One proposed solution to the challenge of non-uniform heating is to coat the implant with a radiation absorbing material which converts radiation to heat. Exemplary coatings include chromophores like indocyanine green, vital blue, carbon black and methylene blue. The radiation, often ultraviolet or visible light must therefore be supplied in situ from a second device due to the poor penetration of the radiation through the tissue. Additionally, production of sufficient and uniform heat using this technique remains a challenge. Furthermore, the chromophores may degrade into unwanted chemicals that are toxic to the body. Therefore, there exists a need for an easier, less toxic and less invasive way to heat implants, including biodegradable polymer implants, to an elevated temperature so that they may be shaped or molded in situ. Furthermore, such techniques should also be able to heat the implant uniformly.

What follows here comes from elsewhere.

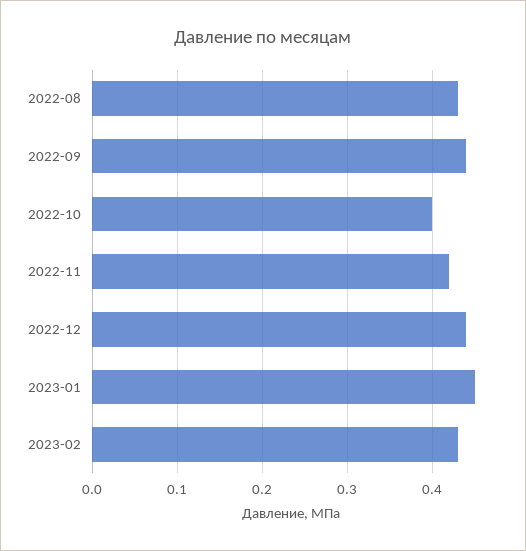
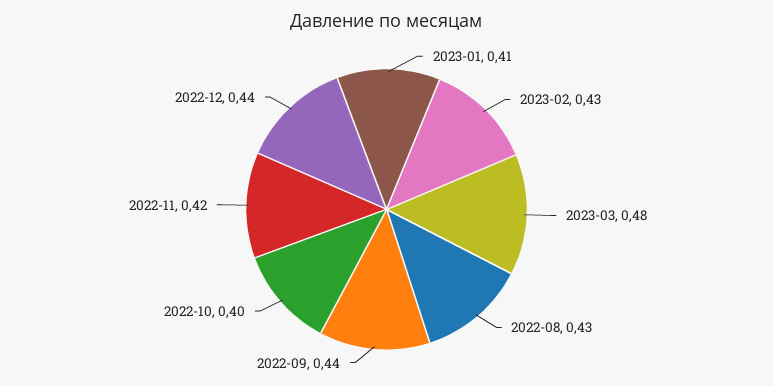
2023-01: 0.45 -> 0.41
2023-03: none -> 0.48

Additionally, while biodegradable implants will degrade over time, it would also be desirable to be able to control the rate of degradation. For example, when an implant is no longer required, it would be desirable to be able to accelerate the degradation rate so that the implant breaks down faster than its normal in situ rate. For this reason, there is also need for a way to control the degradation rate of a biodegradable implant.

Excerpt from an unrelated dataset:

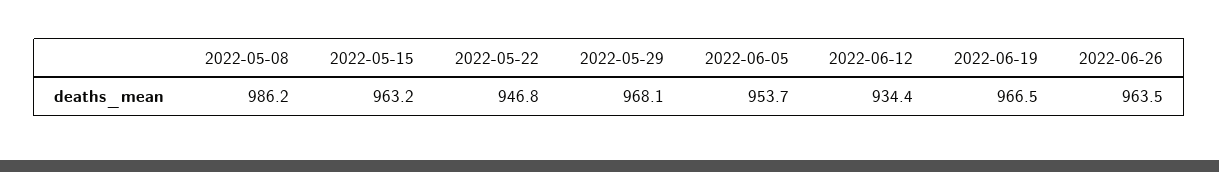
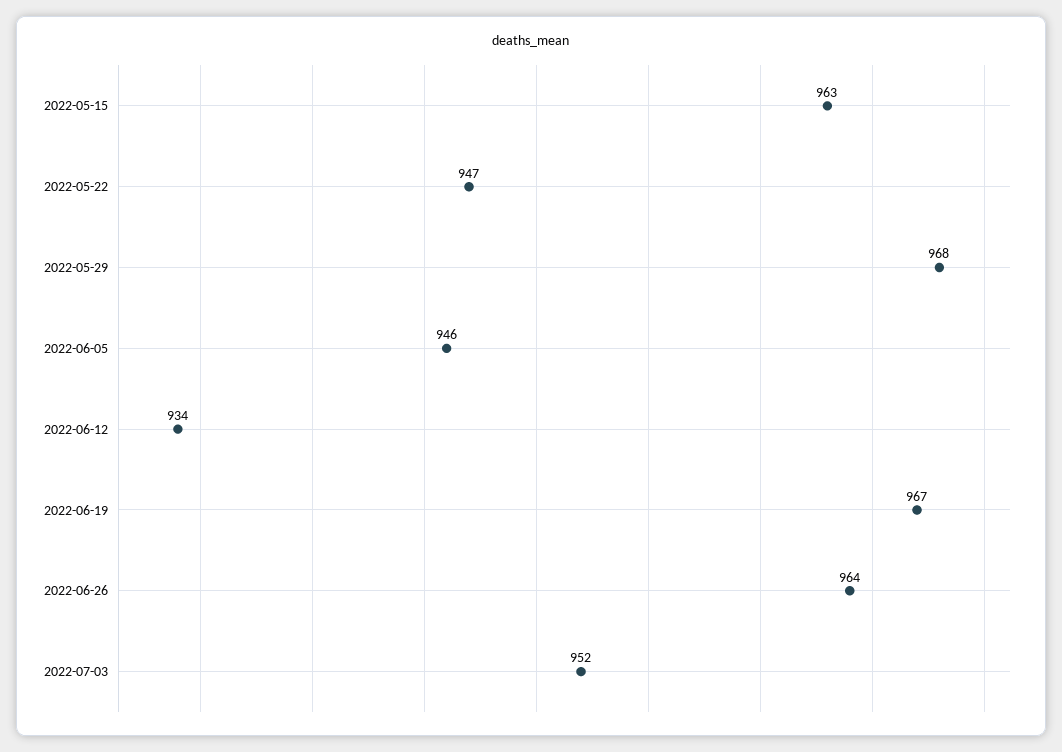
2022-05-08: 986.2 -> none
2022-06-05: 953.7 -> 946
2022-07-03: none -> 952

2. Description of the Background Art
Prior patents describing nanoshells for converting incident radiation into heat include: U.S. Pat. Nos. 6,344,272; 6,428,811; 6,530,944; 6,645,517; 6,660,381; 6,685,730; 6,699,724; 6,778,316; and 6,852,252. Prior patents describing thermo-mechanically expansion of stents include: U.S. Pat. Nos. 5,670,161; 5,741,323; 6,607,553; 6,736,842. Prior patents describing meltable stents include: U.S. Pat. Nos. 4,690,684 and 4,770,176. Prior patent describing bioerodable polyanhydrides for controlled drug delivery include: U.S. Pat. No. 4,891,225. Prior patents describing tyrosine derived polycarbonate as an implant include: U.S. Pat. Nos. 6,951,053; 7,101,840; and 7,005,454. Prior patents describing biodegradable stents include: U.S. Pat. Nos. 5,733,327; 5,762,625; 5,817,100; 6,045,568; 6,080,177, 6,200,335; 6,413,272; 6,500,204; 6,632,242; RE38,653; RE38,711; 7,066,952; and 7,070,615. The full disclosure of each of these patents is incorporated herein by reference.